User interface change data
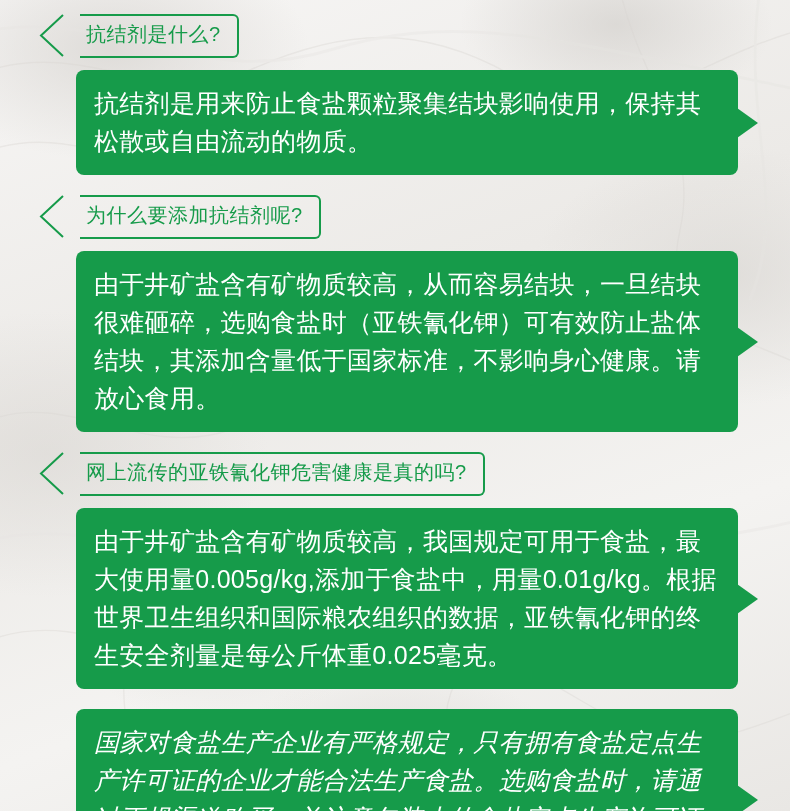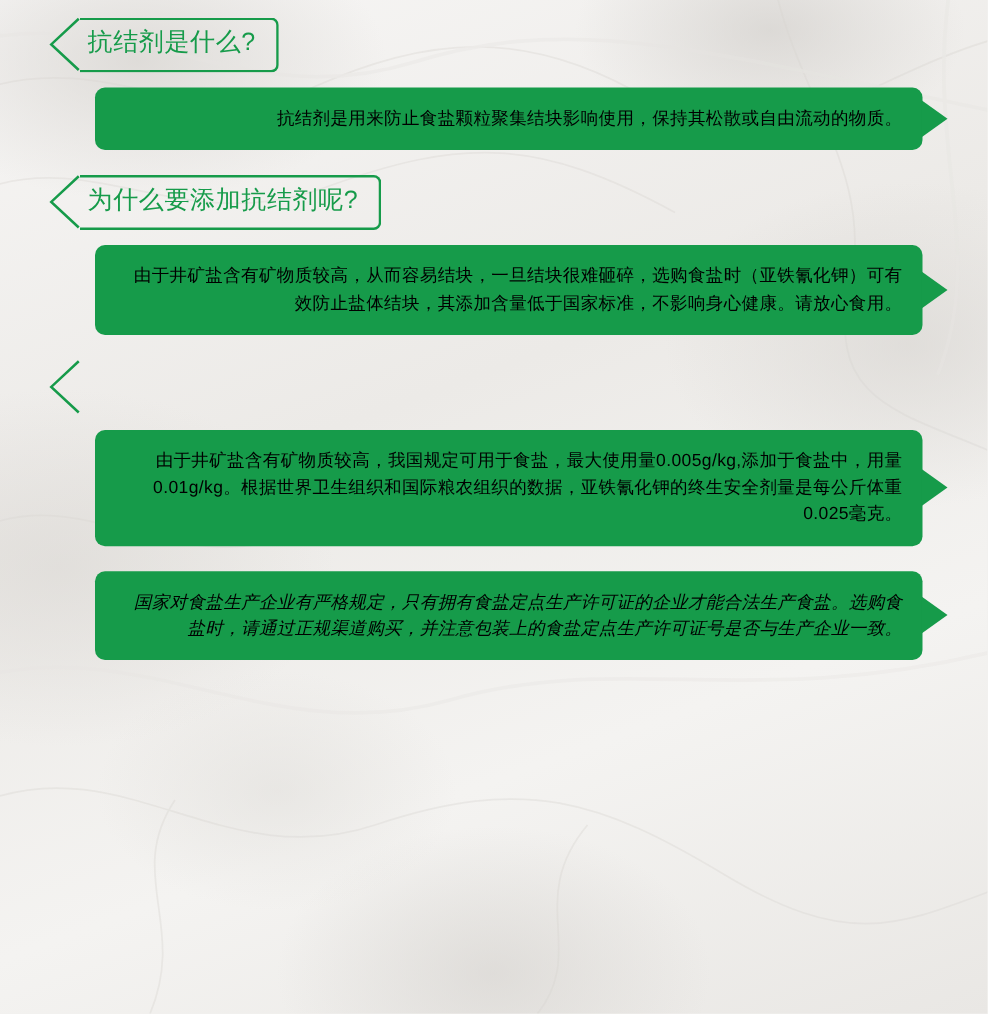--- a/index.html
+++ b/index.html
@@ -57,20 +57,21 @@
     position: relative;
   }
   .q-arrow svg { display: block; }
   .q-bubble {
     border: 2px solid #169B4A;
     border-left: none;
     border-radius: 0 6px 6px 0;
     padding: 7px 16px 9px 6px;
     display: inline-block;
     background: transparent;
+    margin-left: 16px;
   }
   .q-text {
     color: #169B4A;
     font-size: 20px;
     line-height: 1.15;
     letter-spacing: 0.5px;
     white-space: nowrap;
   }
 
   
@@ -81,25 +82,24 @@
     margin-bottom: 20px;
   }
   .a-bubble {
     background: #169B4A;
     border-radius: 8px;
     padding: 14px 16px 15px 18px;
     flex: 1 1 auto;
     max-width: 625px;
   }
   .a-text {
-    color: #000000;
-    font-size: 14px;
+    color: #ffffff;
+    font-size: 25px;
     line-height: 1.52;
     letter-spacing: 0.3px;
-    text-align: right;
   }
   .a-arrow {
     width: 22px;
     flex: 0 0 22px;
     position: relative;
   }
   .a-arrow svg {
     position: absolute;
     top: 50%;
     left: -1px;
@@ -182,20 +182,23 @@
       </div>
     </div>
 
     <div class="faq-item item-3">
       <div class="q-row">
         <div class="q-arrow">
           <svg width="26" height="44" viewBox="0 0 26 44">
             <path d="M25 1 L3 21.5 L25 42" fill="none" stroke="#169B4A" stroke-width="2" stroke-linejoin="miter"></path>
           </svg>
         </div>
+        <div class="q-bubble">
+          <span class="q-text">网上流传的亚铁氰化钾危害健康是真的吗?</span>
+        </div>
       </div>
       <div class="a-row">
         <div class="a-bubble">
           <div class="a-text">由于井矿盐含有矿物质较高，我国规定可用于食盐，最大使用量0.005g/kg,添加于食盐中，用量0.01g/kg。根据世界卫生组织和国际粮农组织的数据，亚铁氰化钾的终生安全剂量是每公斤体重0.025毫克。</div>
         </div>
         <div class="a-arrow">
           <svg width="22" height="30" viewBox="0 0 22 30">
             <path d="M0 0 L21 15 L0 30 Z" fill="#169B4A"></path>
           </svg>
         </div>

...

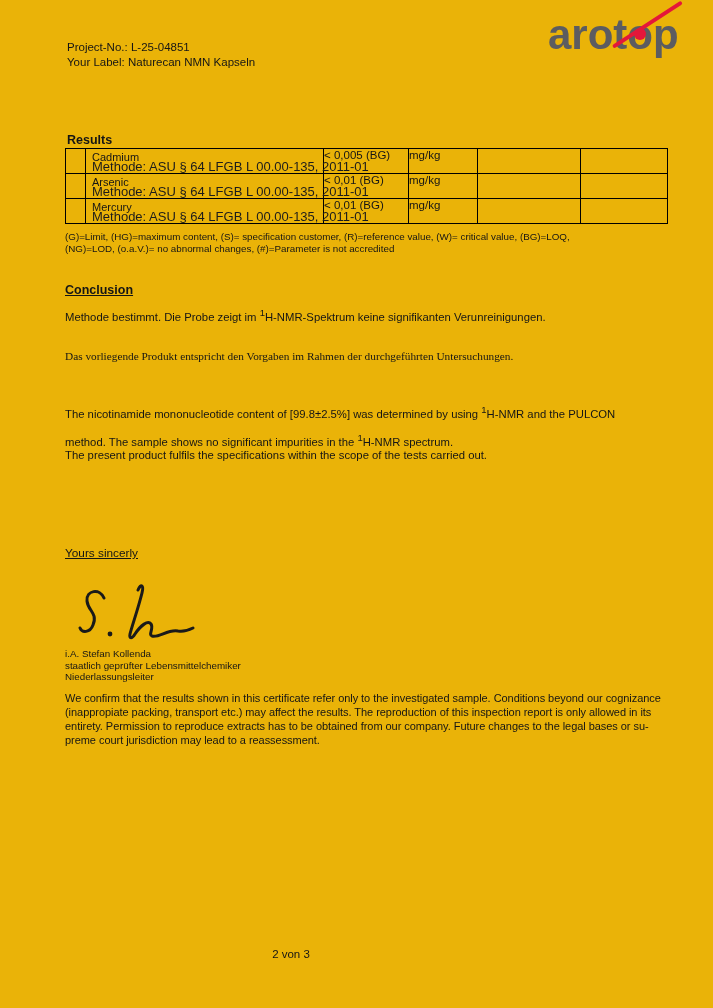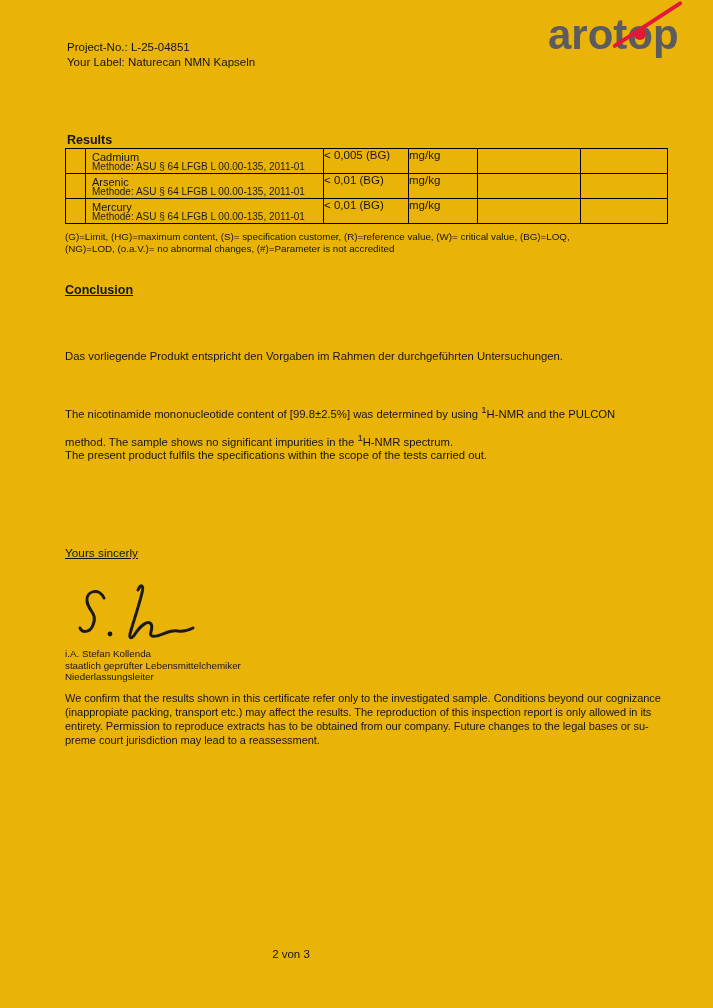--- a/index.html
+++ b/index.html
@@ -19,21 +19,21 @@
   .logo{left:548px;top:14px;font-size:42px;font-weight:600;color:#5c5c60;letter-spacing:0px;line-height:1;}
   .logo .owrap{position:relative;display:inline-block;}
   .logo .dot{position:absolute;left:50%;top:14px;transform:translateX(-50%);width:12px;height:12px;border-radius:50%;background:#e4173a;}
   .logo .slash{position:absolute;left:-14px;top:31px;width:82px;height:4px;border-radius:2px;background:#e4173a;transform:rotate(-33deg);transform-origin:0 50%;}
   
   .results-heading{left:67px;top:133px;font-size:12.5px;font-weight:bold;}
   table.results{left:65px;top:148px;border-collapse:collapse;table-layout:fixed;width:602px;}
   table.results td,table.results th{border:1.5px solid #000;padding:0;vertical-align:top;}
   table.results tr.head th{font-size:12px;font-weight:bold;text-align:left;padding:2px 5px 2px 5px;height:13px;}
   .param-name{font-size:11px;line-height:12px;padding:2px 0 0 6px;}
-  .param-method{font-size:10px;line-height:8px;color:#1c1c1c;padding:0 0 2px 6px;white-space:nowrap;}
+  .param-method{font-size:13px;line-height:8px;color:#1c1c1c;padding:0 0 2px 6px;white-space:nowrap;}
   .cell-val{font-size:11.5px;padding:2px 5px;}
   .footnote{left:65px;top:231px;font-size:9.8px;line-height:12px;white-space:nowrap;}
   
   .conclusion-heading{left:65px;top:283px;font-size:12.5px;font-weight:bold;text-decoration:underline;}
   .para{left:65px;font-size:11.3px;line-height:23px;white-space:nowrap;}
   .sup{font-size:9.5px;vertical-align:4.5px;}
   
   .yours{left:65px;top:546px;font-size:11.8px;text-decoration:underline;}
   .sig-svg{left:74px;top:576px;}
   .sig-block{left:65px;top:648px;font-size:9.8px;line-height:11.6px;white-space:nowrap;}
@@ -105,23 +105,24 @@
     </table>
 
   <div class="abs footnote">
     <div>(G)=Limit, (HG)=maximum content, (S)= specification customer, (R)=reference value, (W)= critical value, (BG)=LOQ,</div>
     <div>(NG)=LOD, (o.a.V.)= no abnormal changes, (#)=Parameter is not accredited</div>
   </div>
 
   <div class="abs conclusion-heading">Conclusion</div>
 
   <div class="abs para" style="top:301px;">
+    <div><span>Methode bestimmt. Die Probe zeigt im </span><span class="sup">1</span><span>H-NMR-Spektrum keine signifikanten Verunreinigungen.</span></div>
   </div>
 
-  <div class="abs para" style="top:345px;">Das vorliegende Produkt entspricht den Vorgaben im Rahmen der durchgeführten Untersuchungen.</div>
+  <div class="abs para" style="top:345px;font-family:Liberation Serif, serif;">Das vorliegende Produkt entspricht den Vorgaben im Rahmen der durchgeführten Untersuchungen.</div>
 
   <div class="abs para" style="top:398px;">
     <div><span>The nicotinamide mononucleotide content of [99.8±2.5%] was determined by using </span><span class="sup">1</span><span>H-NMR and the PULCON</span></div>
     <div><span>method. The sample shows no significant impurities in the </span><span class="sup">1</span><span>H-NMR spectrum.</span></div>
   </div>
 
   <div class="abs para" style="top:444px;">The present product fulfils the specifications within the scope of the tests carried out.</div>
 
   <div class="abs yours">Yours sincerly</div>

...

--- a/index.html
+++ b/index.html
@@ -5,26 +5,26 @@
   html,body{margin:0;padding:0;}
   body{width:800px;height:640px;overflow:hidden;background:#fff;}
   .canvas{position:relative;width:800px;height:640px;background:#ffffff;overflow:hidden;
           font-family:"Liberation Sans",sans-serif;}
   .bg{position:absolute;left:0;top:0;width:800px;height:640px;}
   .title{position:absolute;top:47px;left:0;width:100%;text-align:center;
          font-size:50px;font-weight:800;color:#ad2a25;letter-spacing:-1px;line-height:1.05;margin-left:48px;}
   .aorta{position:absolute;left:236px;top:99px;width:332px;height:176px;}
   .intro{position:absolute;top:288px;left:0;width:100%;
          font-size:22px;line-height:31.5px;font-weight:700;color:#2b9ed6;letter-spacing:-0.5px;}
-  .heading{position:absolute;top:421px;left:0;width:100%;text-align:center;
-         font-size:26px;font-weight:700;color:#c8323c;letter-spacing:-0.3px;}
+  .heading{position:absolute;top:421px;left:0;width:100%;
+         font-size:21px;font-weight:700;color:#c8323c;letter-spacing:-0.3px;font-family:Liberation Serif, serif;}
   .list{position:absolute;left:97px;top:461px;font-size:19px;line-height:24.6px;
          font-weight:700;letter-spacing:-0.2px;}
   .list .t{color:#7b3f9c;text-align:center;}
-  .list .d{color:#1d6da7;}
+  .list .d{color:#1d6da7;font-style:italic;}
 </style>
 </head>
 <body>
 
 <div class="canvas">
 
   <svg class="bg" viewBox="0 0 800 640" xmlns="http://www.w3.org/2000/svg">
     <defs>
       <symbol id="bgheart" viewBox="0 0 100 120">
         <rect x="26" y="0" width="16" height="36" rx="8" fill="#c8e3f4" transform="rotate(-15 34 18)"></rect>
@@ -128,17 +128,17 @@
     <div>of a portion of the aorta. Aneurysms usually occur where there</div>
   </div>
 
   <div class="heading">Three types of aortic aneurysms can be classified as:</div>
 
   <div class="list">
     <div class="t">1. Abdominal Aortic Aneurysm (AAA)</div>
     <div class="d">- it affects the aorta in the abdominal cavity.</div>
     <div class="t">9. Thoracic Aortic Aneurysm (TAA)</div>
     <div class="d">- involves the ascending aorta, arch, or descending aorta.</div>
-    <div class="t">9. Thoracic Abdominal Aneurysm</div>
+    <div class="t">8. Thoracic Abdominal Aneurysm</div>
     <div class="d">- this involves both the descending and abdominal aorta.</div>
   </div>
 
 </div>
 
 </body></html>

Exercise details | The lines to copy are those in the records above containing the word "vorliegende".

Response |
-  <div class="abs para" style="top:345px;">Das vorliegende Produkt entspricht den Vorgaben im Rahmen der durchgeführten Untersuchungen.</div>
+  <div class="abs para" style="top:345px;font-family:Liberation Serif, serif;">Das vorliegende Produkt entspricht den Vorgaben im Rahmen der durchgeführten Untersuchungen.</div>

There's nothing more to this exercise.